··· Supplied data

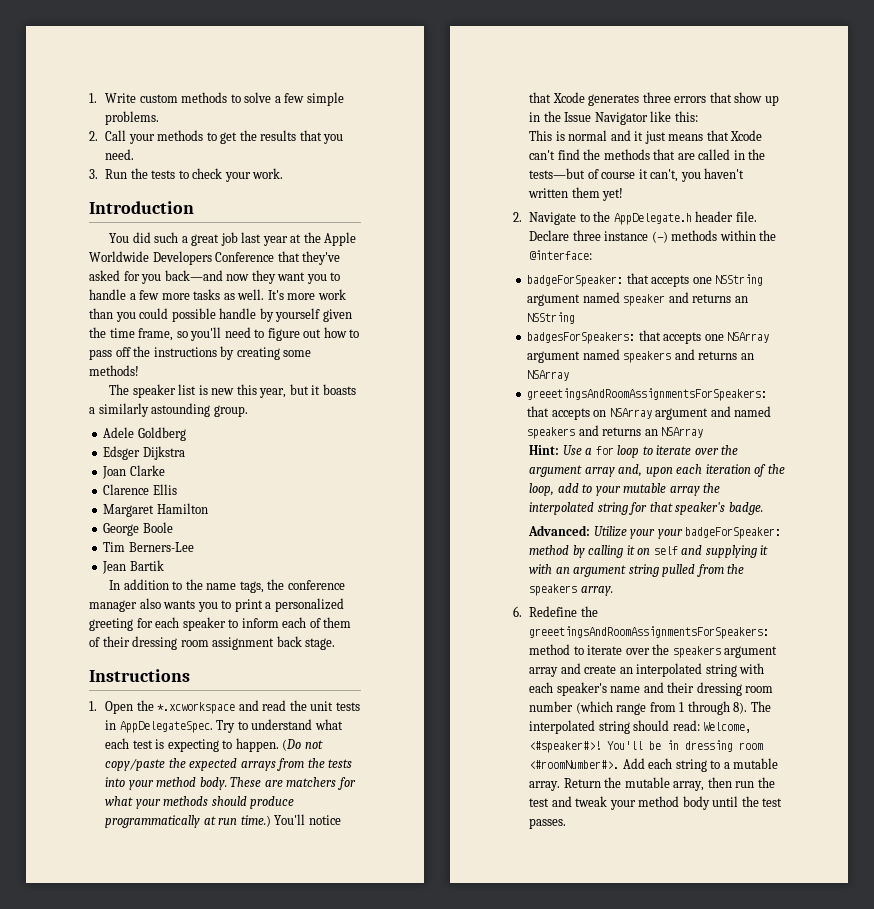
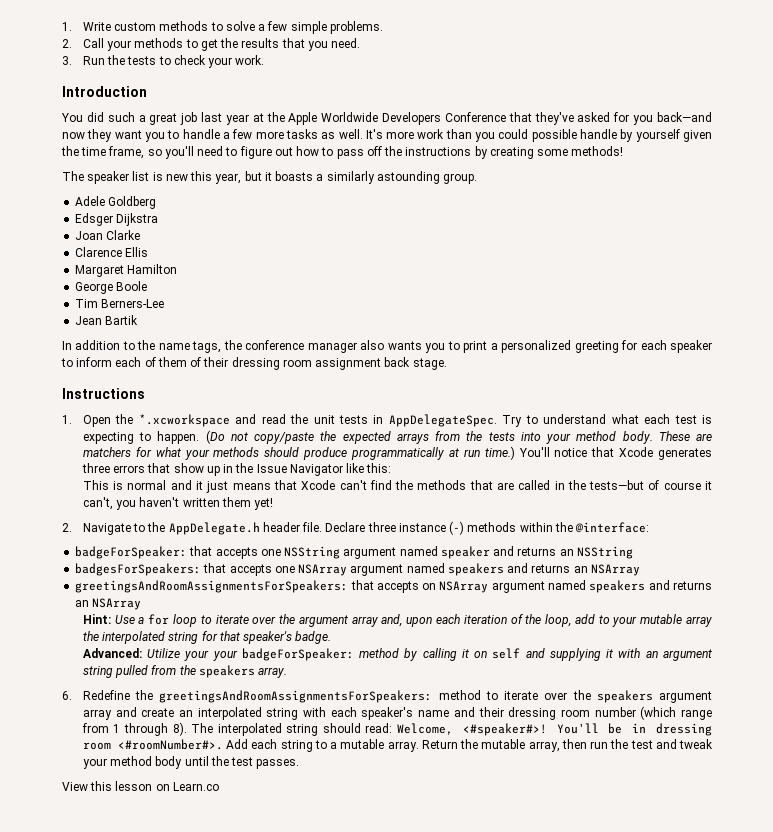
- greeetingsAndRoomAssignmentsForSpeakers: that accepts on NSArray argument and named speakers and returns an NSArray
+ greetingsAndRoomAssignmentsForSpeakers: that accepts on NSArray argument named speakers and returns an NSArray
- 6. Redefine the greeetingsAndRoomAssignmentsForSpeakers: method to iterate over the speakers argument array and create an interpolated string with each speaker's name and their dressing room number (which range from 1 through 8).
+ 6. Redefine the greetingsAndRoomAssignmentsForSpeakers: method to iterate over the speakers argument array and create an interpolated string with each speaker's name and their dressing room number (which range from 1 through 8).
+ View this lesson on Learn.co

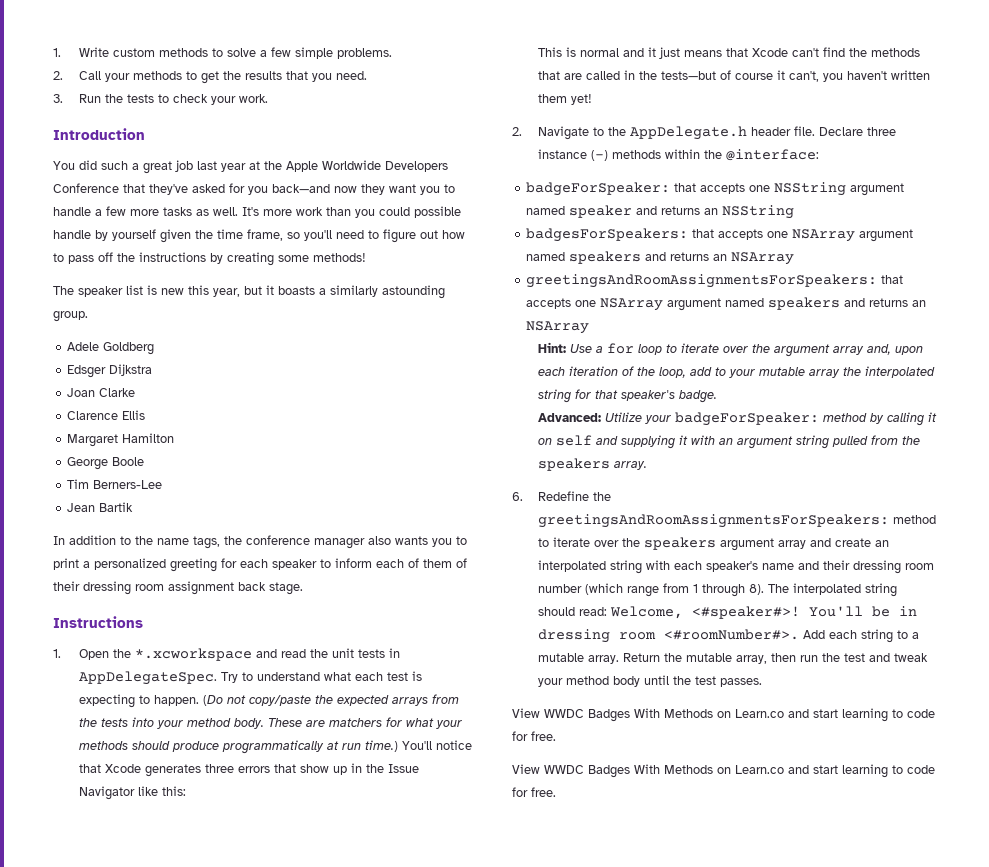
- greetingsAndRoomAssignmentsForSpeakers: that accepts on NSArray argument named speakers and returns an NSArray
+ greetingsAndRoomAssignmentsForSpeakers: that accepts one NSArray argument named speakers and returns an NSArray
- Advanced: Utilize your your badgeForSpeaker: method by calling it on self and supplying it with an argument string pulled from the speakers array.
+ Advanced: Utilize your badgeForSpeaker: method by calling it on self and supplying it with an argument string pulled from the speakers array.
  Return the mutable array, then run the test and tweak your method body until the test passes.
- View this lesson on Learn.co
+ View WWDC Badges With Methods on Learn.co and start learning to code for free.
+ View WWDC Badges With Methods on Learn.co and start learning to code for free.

······
··· Supplied data

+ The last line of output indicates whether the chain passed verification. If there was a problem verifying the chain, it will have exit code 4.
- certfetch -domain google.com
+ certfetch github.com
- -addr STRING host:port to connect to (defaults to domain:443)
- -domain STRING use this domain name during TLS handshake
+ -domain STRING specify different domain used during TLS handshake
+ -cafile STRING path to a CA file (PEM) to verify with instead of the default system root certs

······

### Activity
Every line above that holds the string "greetingsAndRoomAssignmentsForSpeakers" should be copied into the answer.

### Exercise output
+ greetingsAndRoomAssignmentsForSpeakers: that accepts on NSArray argument named speakers and returns an NSArray
+ 6. Redefine the greetingsAndRoomAssignmentsForSpeakers: method to iterate over the speakers argument array and create an interpolated string with each speaker's name and their dressing room number (which range from 1 through 8).
- greetingsAndRoomAssignmentsForSpeakers: that accepts on NSArray argument named speakers and returns an NSArray
+ greetingsAndRoomAssignmentsForSpeakers: that accepts one NSArray argument named speakers and returns an NSArray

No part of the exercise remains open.